In 1983, the author organized a series of one-week intensive, Hands-On Microsurgery Workshops in Hungary that were conducted over a month-long period with invited faculty from the US. These programs were initiated following the visits of Prof. I. Gal and Prof. L. Lampe to the author in San Francisco, when they each issued an invitation to the author. Four consecutive microsurgical workshops in were held in Budapest (at OTKI, arranged by Prof. J. Kiss) and Debrecen (by Prof. Lampe). This workshop series expanded to Szeged at the invitation of Prof. J. Herczeg.

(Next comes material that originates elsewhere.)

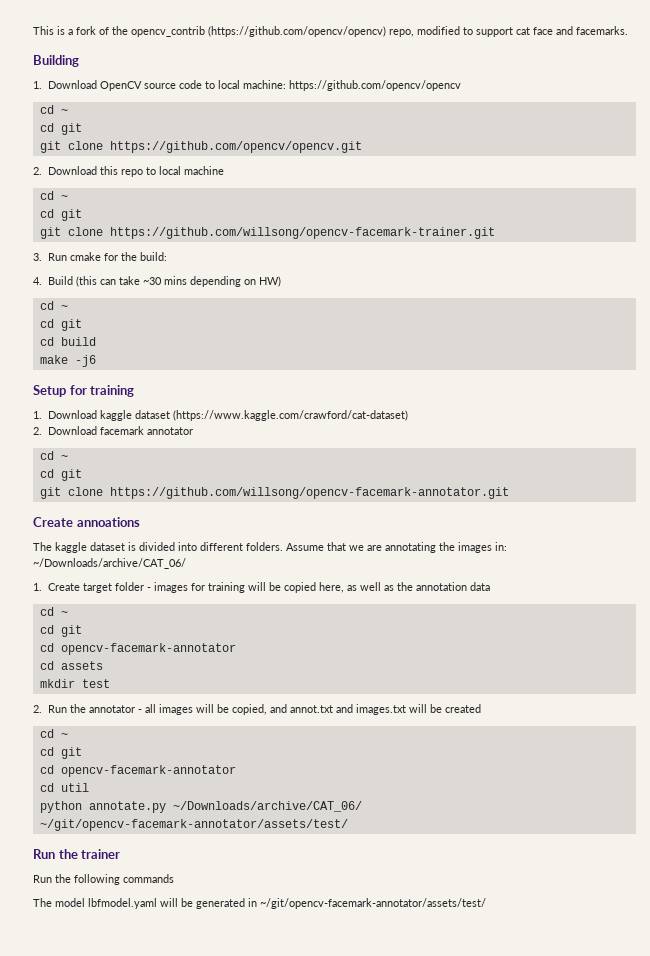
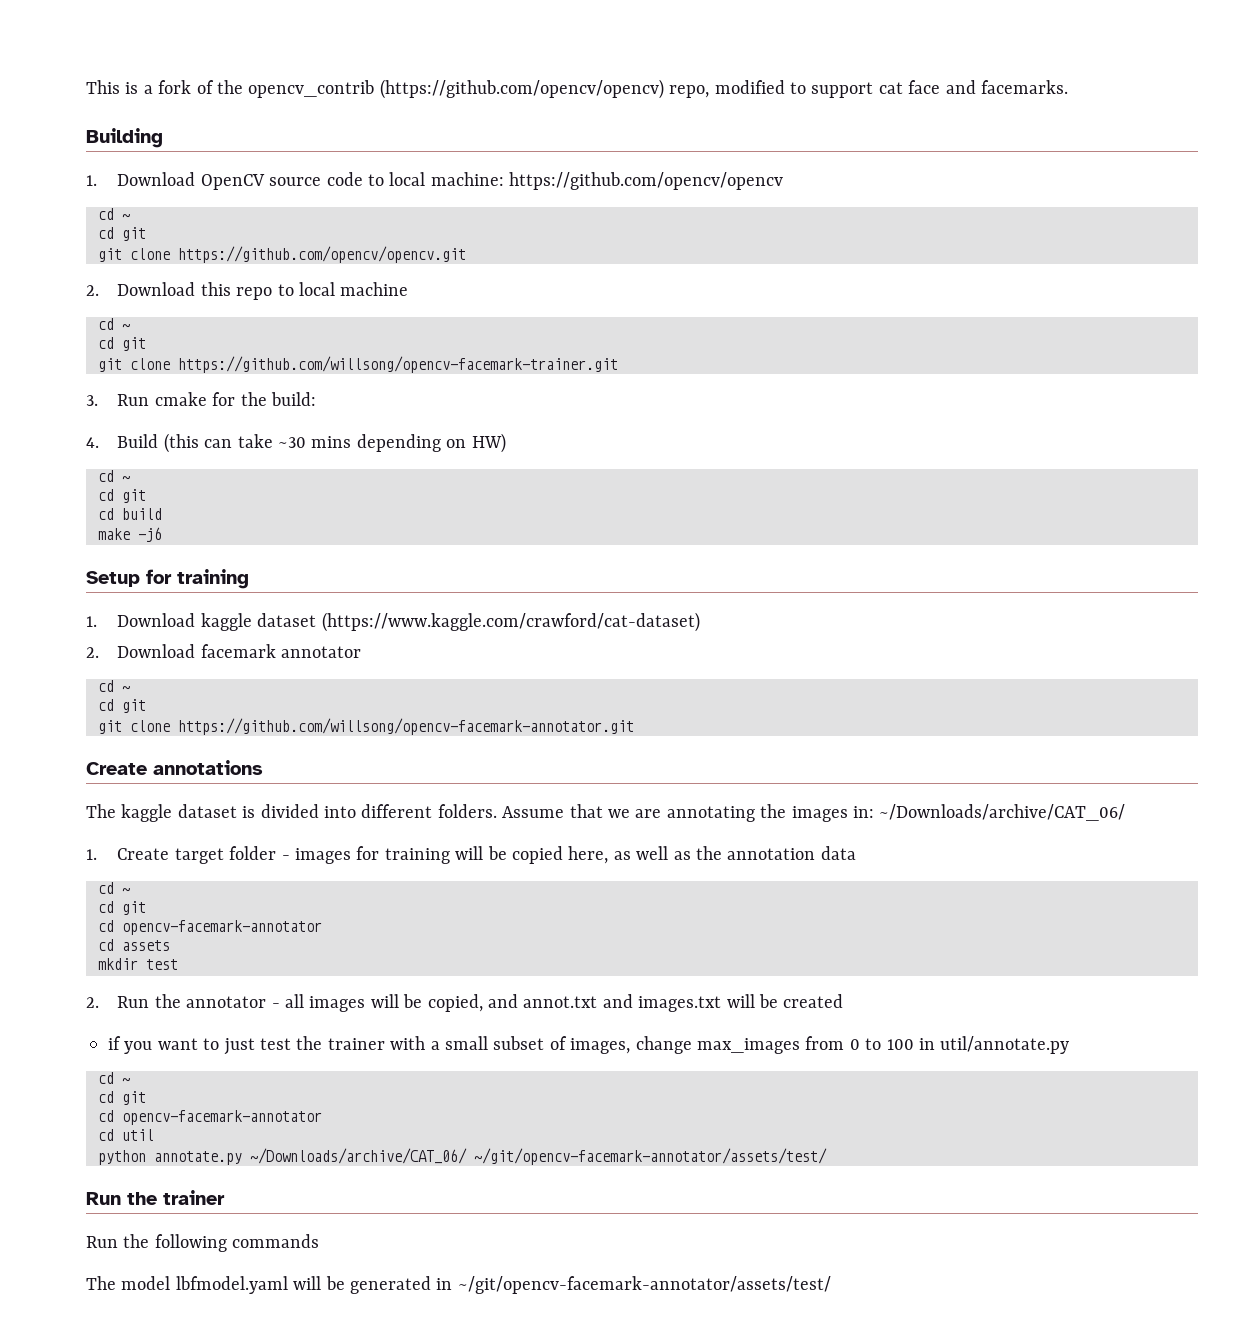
[76,517,140,527] annoations -> [153,760,263,775] annotations
(481, 708) none -> [108,1036,1070,1055] // if you want to just test the trainer with a small subset of images, change max_images from 0 to 100 in util/annotate.py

With the advent of the author’s involvement in laparoscopic surgery in 1990 in the USA, the first series of Advanced Laparoscopic Skills Workshops were organized in Hungary 1993 and conducted in Pecs, Debrecen, Szeged. Subsequently several workshops were held annually for several years until the author accepted an invitation from the University Szeged Medical School Surgical Research Institute lead by Prof. Mihaly Boros as a Visiting Professor to train the in-house residents and interested practitioners in 2003. This included his co-editing a published course syllabus in 2006, supported by a HEFOP grant. Initially the Laparoscopic facility was equipped by the MOET Institute. The concept of Magnified Surgery Skills Training was introduced and nationally accepted. This included one week each Micro and Laparoscopy preceded by one week of general surgery. Currently resident skills training programs are held for 30-60 residents each year by the author in collaboration with the MOET institute.